Journal Club: 01-08-2017

Article Title: Using ERA-Interim Reanalysis for creating datasets of energy-relevant climate variables.

This article was published from the construction of a bias-adjusted dataset of climate variables at the near surface using ERA-Interim reanalysis which is presented in this interactive website. Variables include; wind speed at 10m, temperature and solar radiation. Users in the energy sector are much more interested in the extremes of the distribution so this article adjusts the whole ERA-Interim distribution on the daily and sub-daily timescales, using a different statistical distribution for each variable.

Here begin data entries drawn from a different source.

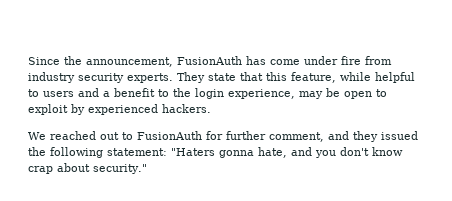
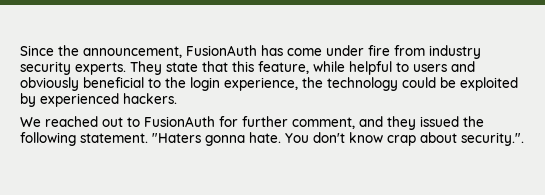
[103,88,155,97] a benefit -> [20,77,144,91] obviously beneficial
[299,88,387,99] [28,104,68,115] may be open to exploit -> [302,77,518,91] the technology could be exploited
[107,148,167,156] statement: -> [80,133,148,143] statement.
[258,147,336,158] hate, and you -> [249,132,309,143] hate. You
[93,164,147,174] security." -> [461,132,524,146] security.".

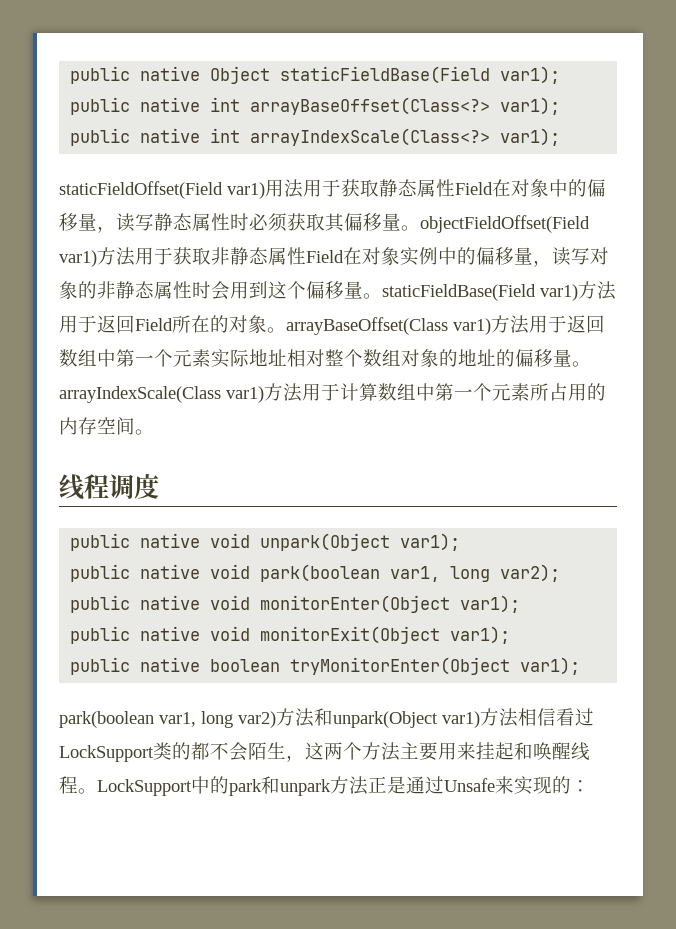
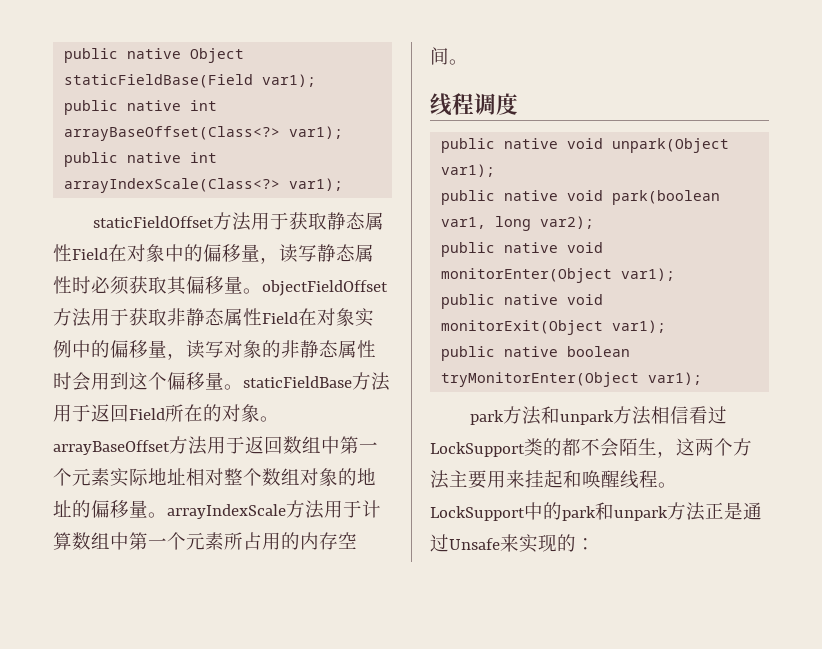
[59,179,284,199] staticFieldOffset(Field var1)用 -> [93,212,233,230] staticFieldOffset方
[420,215,590,233] [59,250,97,267] objectFieldOffset(Field var1) -> [262,280,388,296] objectFieldOffset
[382,284,578,301] staticFieldBase(Field var1) -> [243,376,352,388] staticFieldBase
[286,317,491,335] arrayBaseOffset(Class var1) -> [53,440,170,455] arrayBaseOffset
[59,386,264,403] arrayIndexScale(Class var1) -> [167,504,286,519] arrayIndexScale
[59,708,480,728] park(boolean var1, long var2)方法和unpark(Object var1) -> [470,406,615,425] park方法和unpark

Wind speed uses a 2-parameter Weibull distribution. Surface air temperature and dewpoint temperature use a normal distribution. Precipitation uses a gamma distribution. Three methods are described for solar radiation; ratio, affine and quantile mapping. Quantile mapping consists of adjusting the cumulative distribution function of ERA-Interim to the observations.

Comparison of statistical distributions of wind speed at 10m, for observations (black), ERA-Interim (orange) and bias-adjusted ERA-Interim (green).

Thoughts for our research:

  • Input and output data is available online.
  • These bias-adjustment methods can be replicated.